The transfer function of an integrator is given by:

$F(s)=\frac{K}{s}$

Here is the commands that can be used to draw the Bode plot of an integrator:

• $\verb|\IntAmp{K}|$: corresponds to the magnitude of an integrator;
• $\verb|\IntArg{K}|$: corresponds to the phase of an integrator; Example 3: Consider the transfer function of an integrator with gain $K=1$. Here is the LaTeX code of Bode Plot of ​an integrator:

\documentclass{standalone}
\usepackage{bodegraph}

\begin{document}

\begin{tikzpicture}[
gnuplot def/.append style={prefix={}},
]

% Grid Style
\tikzset{
semilog lines/.style={black},
semilog lines 2/.style={gray},
semilog half lines/.style={gray, dotted},
semilog label x/.style={below,font=\tiny},
semilog label y/.style={above,font=\tiny} }

% Magnitude Plot
\begin{scope}[xscale=7/4, yscale=3/80]
\UnitedB
\OrdBode{20}
\semilog*{-2}{2}{-40}{40}
% Bode Plot
\BodeGraph[orange]{-2:2}{\IntAmp{1}}
\end{scope}

% Phase Plot
\begin{scope}[yshift=-2.5cm,xscale=7/4,yscale=3/120]
\UniteDegre
\OrdBode{30}
\semilog*{-2}{2}{-120}{0}
% Bode Plot
\BodeGraph[orange]{-2:2}{\IntArg{1}}
\end{scope}

\end{tikzpicture}

\end{document}


### - Bode Plot of A delay

The transfer function of a delay is described by:

$F(s)=e^{-T_r s}$

Here is the commands that can be used to draw the Bode plot of a delay:

• $\verb|\RetAmp{Tr}|$: corresponds to the magnitude of a delay;
• $\verb|\RetArg{Tr}|$: corresponds to the phase of a delay;

These are the basic transfer functions that we will use to draw the Bode plot of any complex function.
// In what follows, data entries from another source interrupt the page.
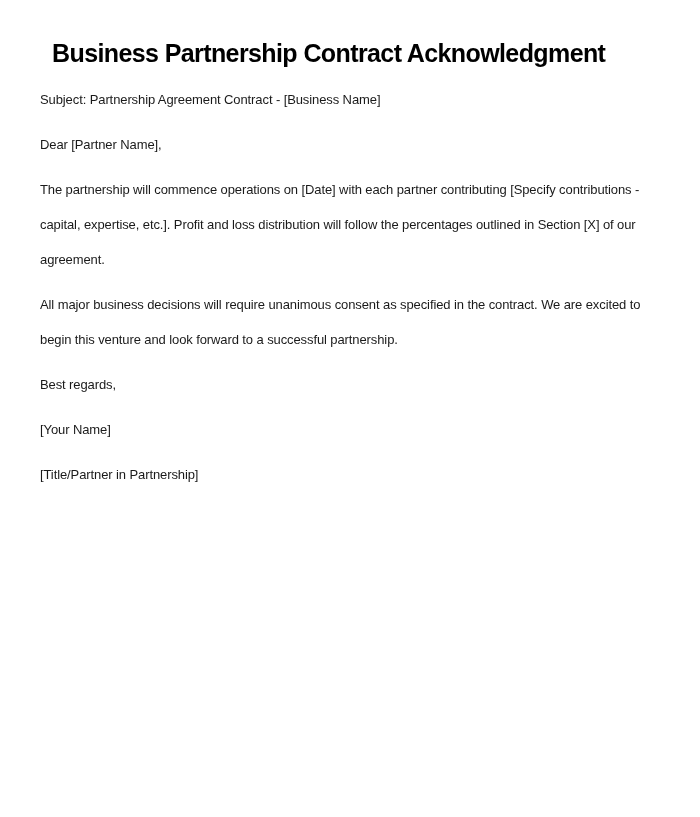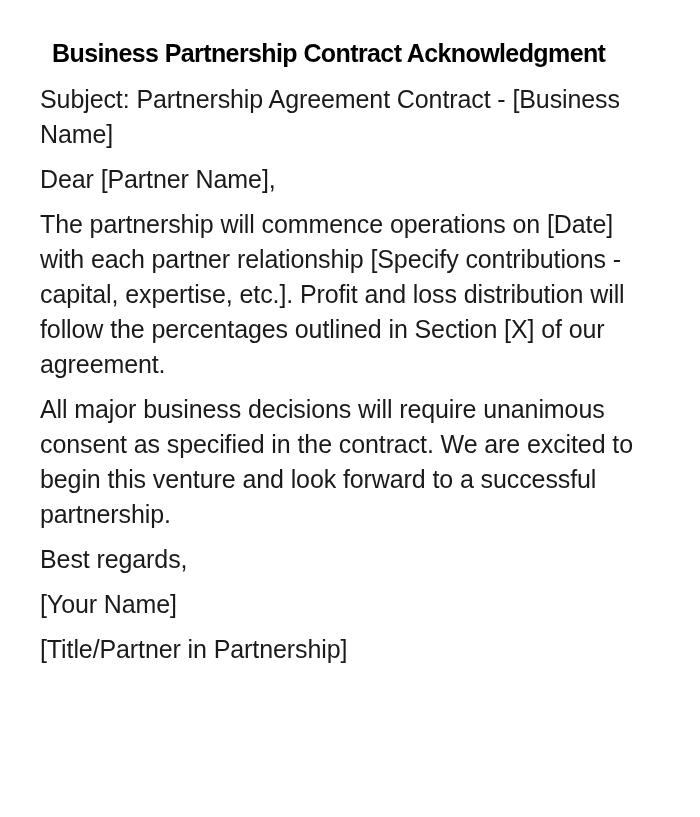--- a/index.html
+++ b/index.html
@@ -23,33 +23,33 @@
       font-family: "Liberation Sans", sans-serif;
       font-weight: bold;
       font-size: 25px;
       letter-spacing: -0.6px;
       color: #000000;
       margin: 12px;
       line-height: 34px;
       white-space: nowrap;
     }
     .para {
-      font-size: 25px;
+      font-size: 13px;
       line-height: 35px;
       margin: 0;
       letter-spacing: -0.1px;
     }
     .subject { margin-top: 12px; }
     .gap { margin-top: 10px; }
   </style>
 </head>
 <body>
 
 <div class="page">
   <h1 class="title">Business Partnership Contract Acknowledgment</h1>
   <p class="para subject">Subject: Partnership Agreement Contract - [Business Name]</p>
   <p class="para gap">Dear [Partner Name],</p>
-  <p class="para gap">The partnership will commence operations on [Date] with each partner relationship [Specify contributions - capital, expertise, etc.]. Profit and loss distribution will follow the percentages outlined in Section [X] of our agreement.</p>
+  <p class="para gap">The partnership will commence operations on [Date] with each partner contributing [Specify contributions - capital, expertise, etc.]. Profit and loss distribution will follow the percentages outlined in Section [X] of our agreement.</p>
   <p class="para gap">All major business decisions will require unanimous consent as specified in the contract. We are excited to begin this venture and look forward to a successful partnership.</p>
   <p class="para gap">Best regards,</p>
   <p class="para gap">[Your Name]</p>
   <p class="para gap">[Title/Partner in Partnership]</p>
 </div>
 
 </body></html>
We invite the reader to check the bodegraph manual for more details.

## 3. Bode Plot of higher order transfer functions

Any complex function can be viewed as a factorization of basic transfer functions mentioned above. For example:

$F(s)=\frac{2s+1}{s^2+s+1}$

It can be viewed as follows:

$F(s)=\frac{1}{s^2+s+1}\left(\frac{1}{2s+1}\right)^{-1}$

which corresponds to a second order system and the inverse of a first order system. To this end, we consider the magnitude of a second order system minus the magnitude of a first order system (logarithmic operation). Here is the LaTeX code:

\documentclass{standalone}

\usepackage{bodegraph}

\begin{document}

\begin{tikzpicture}[
gnuplot def/.append style={prefix={}},
]

% Grid Style
\tikzset{
semilog lines/.style={black},
semilog lines 2/.style={gray},
semilog half lines/.style={gray, dotted},
semilog label x/.style={below,font=\tiny},
semilog label y/.style={above,font=\tiny} }

% Magnitude Plot
\begin{scope}[xscale=7/4, yscale=3/60]
\UnitedB
\semilog*{-2}{2}{-40}{20}
% Bode Plot
\BodeGraph[blue!80]{-2:2}{\SOAmp{1}{0.5}{1} - \POAmp{1}{2}}
\end{scope}

% Phase Plot
\begin{scope}[yshift=-3.5cm,xscale=7/4,yscale=3/105]
\UniteDegre
\OrdBode{15}
\semilog*{-2}{2}{-90}{15}
%Bode Plot
\BodeGraph[blue!80]{-2:2}{ \SOArg{1}{0.5}{1}- \POArg{1}{2}}
\end{scope}

\end{tikzpicture}

\end{document} Do you have any questions, remarks or suggestions, Leave us a comment!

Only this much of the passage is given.